* Work order *
Could the entries below be reproduced exactly, with the images removed?
--- Excerpted data Enclosed Below ---
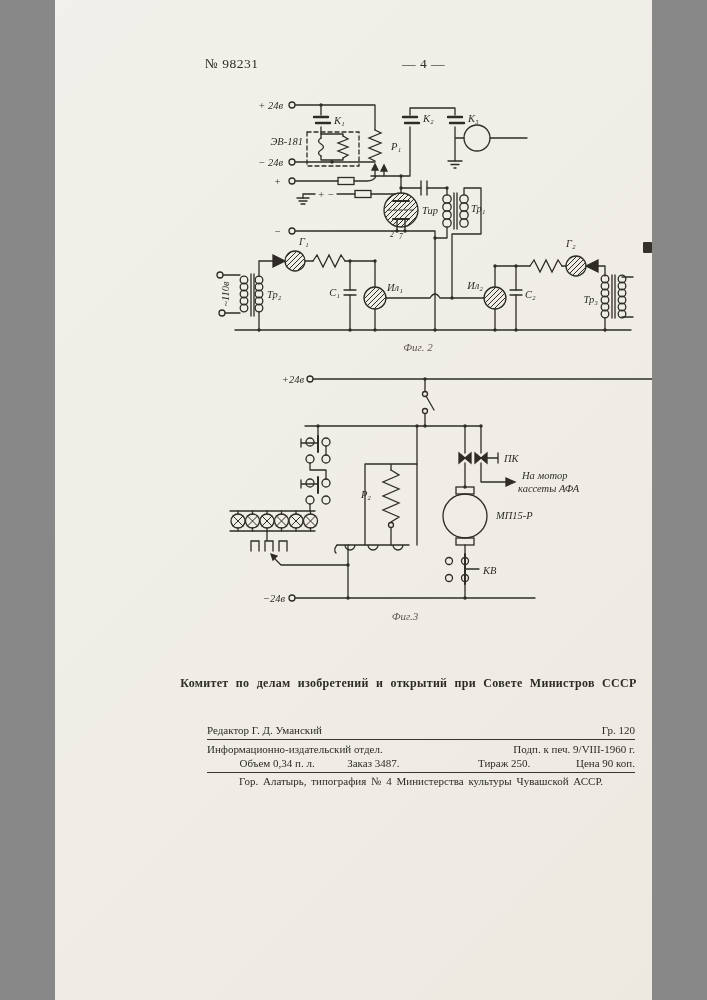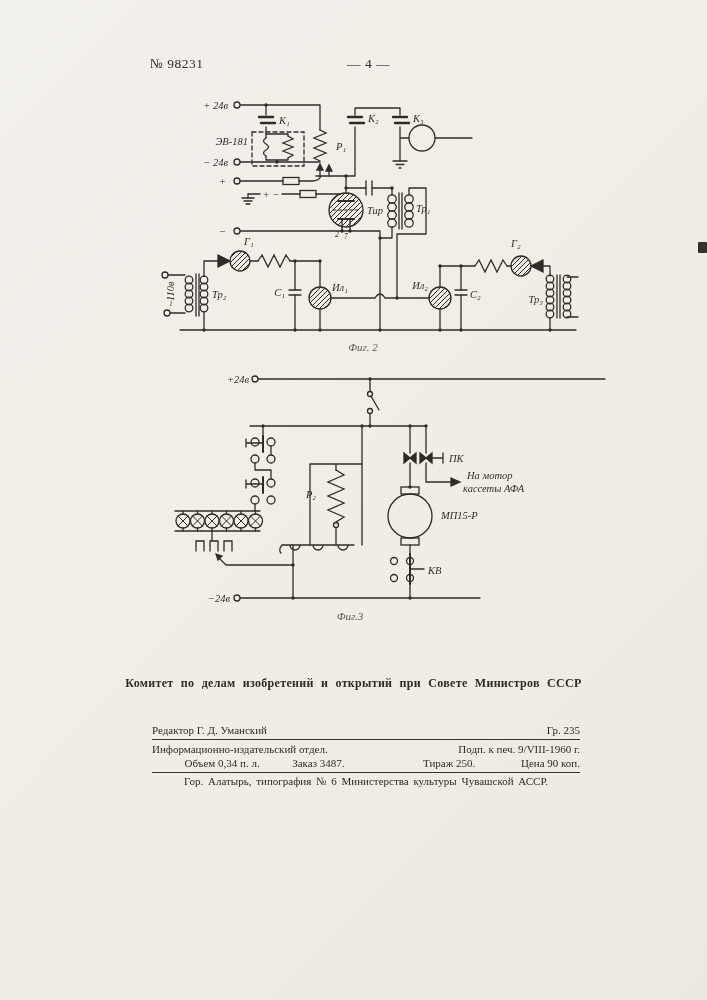--- a/index.html
+++ b/index.html
@@ -1,17 +1,17 @@
 <!DOCTYPE html>
 <html><head>
 <meta charset="utf-8">
 <style>
   html,body{margin:0;padding:0;background:#888;}
   .page{
-    position:relative;width:707px;height:1000px;margin:0 auto;
+    position:relative;width:597px;height:1000px;margin:0 auto;
     background:linear-gradient(135deg,#f2f0ea 0%,#efede6 55%,#ece9e1 100%);
     font-family:"Liberation Serif","DejaVu Serif",serif;
     color:#2e2b26;overflow:hidden;
   }
   .abs{position:absolute;white-space:nowrap;}
   .hdr{font-size:13.5px;letter-spacing:.5px;}
   .committee{
     left:0;top:676px;width:707px;text-align:center;
     font-weight:bold;font-size:12px;word-spacing:4px;letter-spacing:.3px;
   }
@@ -286,31 +286,31 @@
     <text x="278" y="216">КВ</text>
     <text x="80" y="244" text-anchor="end">−24в</text>
     <text x="200" y="262" text-anchor="middle" class="cap">Фиг.3</text>
   </svg>
 
   <div class="abs committee">Комитет по делам изобретений и открытий при Совете Министров СССР</div>
 
   <div class="abs imprint">
     <div class="imp-row">
       <span class="imp-b">Редактор Г. Д. Уманский</span>
-      <span class="imp-b">Гр. 235</span>
+      <span class="imp-b">Гр. 120</span>
     </div>
     <div class="imp-rule"></div>
     <div class="imp-row">
       <span>Информационно-издательский отдел.</span>
       <span>Подп. к печ. 9/VIII-1960 г.</span>
     </div>
     <div class="cols4">
       <span class="c1">Объем 0,34 п. л.</span>
       <span class="c2">Заказ 3487.</span>
       <span class="c3">Тираж 250.</span>
       <span class="c4">Цена 90 коп.</span>
     </div>
     <div class="imp-rule"></div>
-    <div class="imp-center">Гор. Алатырь, типография № 6 Министерства культуры Чувашской АССР.</div>
+    <div class="imp-center">Гор. Алатырь, типография № 4 Министерства культуры Чувашской АССР.</div>
   </div>
 
   <div class="abs artifact"></div>
 </div>
 
 </body></html>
--- End of Enclosed Excerpted data ---
* Written response *
--- a/index.html
+++ b/index.html
@@ -1,17 +1,17 @@
 <!DOCTYPE html>
 <html><head>
 <meta charset="utf-8">
 <style>
   html,body{margin:0;padding:0;background:#888;}
   .page{
-    position:relative;width:707px;height:1000px;margin:0 auto;
+    position:relative;width:597px;height:1000px;margin:0 auto;
     background:linear-gradient(135deg,#f2f0ea 0%,#efede6 55%,#ece9e1 100%);
     font-family:"Liberation Serif","DejaVu Serif",serif;
     color:#2e2b26;overflow:hidden;
   }
   .abs{position:absolute;white-space:nowrap;}
   .hdr{font-size:13.5px;letter-spacing:.5px;}
   .committee{
     left:0;top:676px;width:707px;text-align:center;
     font-weight:bold;font-size:12px;word-spacing:4px;letter-spacing:.3px;
   }
@@ -286,31 +286,31 @@
     <text x="278" y="216">КВ</text>
     <text x="80" y="244" text-anchor="end">−24в</text>
     <text x="200" y="262" text-anchor="middle" class="cap">Фиг.3</text>
   </svg>
 
   <div class="abs committee">Комитет по делам изобретений и открытий при Совете Министров СССР</div>
 
   <div class="abs imprint">
     <div class="imp-row">
       <span class="imp-b">Редактор Г. Д. Уманский</span>
-      <span class="imp-b">Гр. 235</span>
+      <span class="imp-b">Гр. 120</span>
     </div>
     <div class="imp-rule"></div>
     <div class="imp-row">
       <span>Информационно-издательский отдел.</span>
       <span>Подп. к печ. 9/VIII-1960 г.</span>
     </div>
     <div class="cols4">
       <span class="c1">Объем 0,34 п. л.</span>
       <span class="c2">Заказ 3487.</span>
       <span class="c3">Тираж 250.</span>
       <span class="c4">Цена 90 коп.</span>
     </div>
     <div class="imp-rule"></div>
-    <div class="imp-center">Гор. Алатырь, типография № 6 Министерства культуры Чувашской АССР.</div>
+    <div class="imp-center">Гор. Алатырь, типография № 4 Министерства культуры Чувашской АССР.</div>
   </div>
 
   <div class="abs artifact"></div>
 </div>
 
 </body></html>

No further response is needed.